I've tried a few ways to optimize this, and the best seems to be turning this into two queries. If anyone can suggest obvious mistakes here , I'd love to hear a suggestion. I've tried switching up left/right/inner joins with little difference in the query planner. The join order does affect a difference ; I think I'm just not getting this correctly.
I'll go into details.
Goal : Retrieve the last 10 attachments sent to a given person
Database Structure :
CREATE TABLE message (
id SERIAL PRIMARY KEY NOT NULL ,
body_raw TEXT
);
CREATE TABLE attachments (
id SERIAL PRIMARY KEY NOT NULL ,
body_raw TEXT
);
CREATE TABLE message_2_attachments (
message_id INT NOT NULL REFERENCES message(id) ,
attachment_id INT NOT NULL REFERENCES attachments(id)
);
CREATE TABLE mailings (
id SERIAL PRIMARY KEY NOT NULL ,
event_timestamp TIMESTAMP not null ,
recipient_id INT NOT NULL ,
message_id INT NOT NULL REFERENCES message(id)
);
sidenote: the reason why a mailing is abstracted from the message is that a mailing often has more than one recipient /and/ a single message can go out to multiple recipients
This query takes about 5 minutes on a relatively small dataset (query planner time is the comment above each item ) :
-- 159374.75
EXPLAIN ANALYZE SELECT attachments.*
FROM attachments
JOIN message_2_attachments ON attachments.id = message_2_attachments.attachment_id
JOIN message ON message_2_attachments.message_id = message.id
JOIN mailings ON mailings.message_id = message.id
WHERE mailings.recipient_id = 1
ORDER BY mailings.event_timestamp desc limit 10 ;
Splitting it up into 2 queries only takes 1/8 the time :
-- 19123.22
EXPLAIN ANALYZE SELECT message_2_attachments.attachment_id
FROM mailings
JOIN message ON mailings.message_id = message.id
JOIN message_2_attachments ON message.id = message_2_attachments.message_id
JOIN attachments ON message_2_attachments.attachment_id = attachments.id
WHERE mailings.recipient_id = 1
ORDER BY mailings.event_timestamp desc limit 10 ;
-- 1.089
EXPLAIN ANALYZE SELECT * FROM attachments WHERE id IN ( results of above query )

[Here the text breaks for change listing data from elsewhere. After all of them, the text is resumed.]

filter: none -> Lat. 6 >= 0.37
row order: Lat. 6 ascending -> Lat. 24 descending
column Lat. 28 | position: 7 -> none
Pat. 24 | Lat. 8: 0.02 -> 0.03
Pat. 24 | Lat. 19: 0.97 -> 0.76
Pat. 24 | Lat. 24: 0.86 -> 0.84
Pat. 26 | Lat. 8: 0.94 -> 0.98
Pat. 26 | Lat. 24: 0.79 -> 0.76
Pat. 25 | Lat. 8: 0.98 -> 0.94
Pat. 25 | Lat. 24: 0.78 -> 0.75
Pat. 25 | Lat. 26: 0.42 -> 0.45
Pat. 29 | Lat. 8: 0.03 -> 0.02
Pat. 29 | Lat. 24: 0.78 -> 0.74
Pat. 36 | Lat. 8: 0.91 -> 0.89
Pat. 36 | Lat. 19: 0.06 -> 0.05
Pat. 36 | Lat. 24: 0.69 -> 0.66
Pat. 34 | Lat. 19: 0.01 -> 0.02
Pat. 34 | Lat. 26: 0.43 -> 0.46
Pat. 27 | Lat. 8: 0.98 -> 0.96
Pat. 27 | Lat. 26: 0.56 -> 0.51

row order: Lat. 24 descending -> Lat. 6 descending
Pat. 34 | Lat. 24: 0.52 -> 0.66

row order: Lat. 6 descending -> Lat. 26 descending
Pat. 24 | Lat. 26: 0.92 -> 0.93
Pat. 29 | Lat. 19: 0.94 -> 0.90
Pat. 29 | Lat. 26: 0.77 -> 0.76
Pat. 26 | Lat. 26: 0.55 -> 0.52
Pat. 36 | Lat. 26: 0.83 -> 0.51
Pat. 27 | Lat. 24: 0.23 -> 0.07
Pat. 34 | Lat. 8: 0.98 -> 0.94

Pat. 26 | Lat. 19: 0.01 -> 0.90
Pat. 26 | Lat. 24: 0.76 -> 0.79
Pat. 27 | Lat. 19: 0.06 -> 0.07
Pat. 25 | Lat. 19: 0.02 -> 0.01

I've tried re-writing the queries a handful of times -- different join orders, different types of joins, etc. I can't seem to make this anywhere nearly as efficient in a single query as it can be in two.
UPDATED Github has better formatting, so the full output of explain is here - https://gist.github.com/jvanasco/bc1dd38ca06e52c9a090
Plugged in the output of your explain here : http://explain.depesz.com/s/hqPT
As you can see, the :
Hash Join (cost=96588.85..158413.71 rows=44473 width=3201) (actual time=22590.630..30761.213 rows=44292 loops=1)
Hash Cond: (message_2_attachment.attachment_id = attachment.id)
is taking a good amount of time. I'd try to add indexes to the foreign keys as well with :
CREATE INDEX idx_message_2_attachments_attachment_id ON "message_2_attachments" USING btree (attachment_id);
CREATE INDEX idx_message_2_attachments_message_id ON "message_2_attachments" USING btree (message_id);`
CREATE INDEX idx_mailings_message_id ON "mailings" USING btree (message_id);
The junction table is missing a primary key. Also it is advisable to add a reversed index on this PK:
CREATE TABLE message_2_attachments (
message_id INT NOT NULL REFERENCES message(id) ,
attachment_id INT NOT NULL REFERENCES attachments(id)
, PRIMARY KEY (message_id,attachment_id) -- <<== here
);
CREATE UNIQUE INDEX ON message_2_attachments(attachment_id,message_id); -- <<== here
For the mailings table, the situation is not so clear. It looks like some combination of {event_timestamp, recipient_id, message_id} could function as a candidate key. The id field merely functions as a surrogate.